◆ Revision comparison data
§
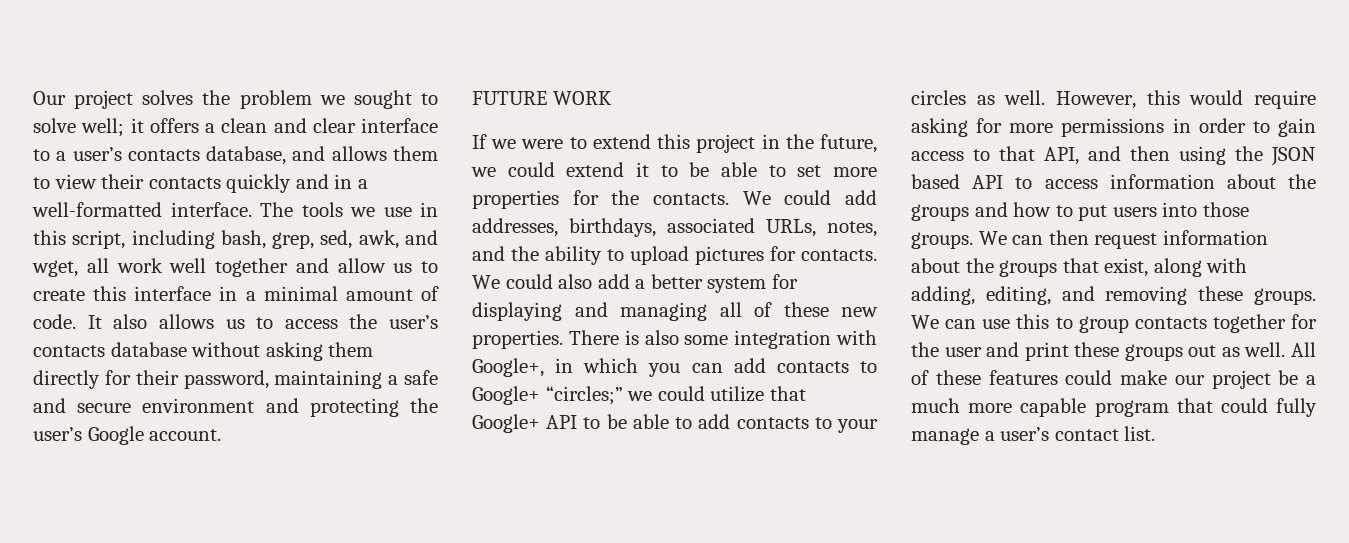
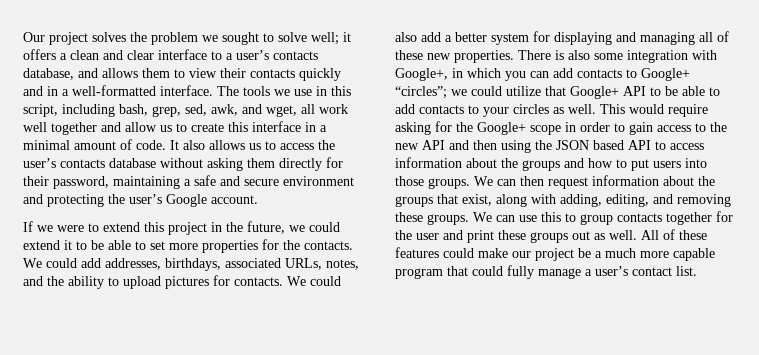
- FUTURE WORK
- There is also some integration with Google+, in which you can add contacts to Google+ “circles;” we could utilize that Google+ API to be able to add contacts to your circles as well.
+ There is also some integration with Google+, in which you can add contacts to Google+ “circles”; we could utilize that Google+ API to be able to add contacts to your circles as well.
- However, this would require asking for more permissions in order to gain access to that API, and then using the JSON based API to access information about the groups and how to put users into those groups.
+ This would require asking for the Google+ scope in order to gain access to the new API and then using the JSON based API to access information about the groups and how to put users into those groups.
§
◆ Task requirements
Wherever a line in the entries holds "order", copy that line.

◆ Exercise response
- However, this would require asking for more permissions in order to gain access to that API, and then using the JSON based API to access information about the groups and how to put users into those groups.
+ This would require asking for the Google+ scope in order to gain access to the new API and then using the JSON based API to access information about the groups and how to put users into those groups.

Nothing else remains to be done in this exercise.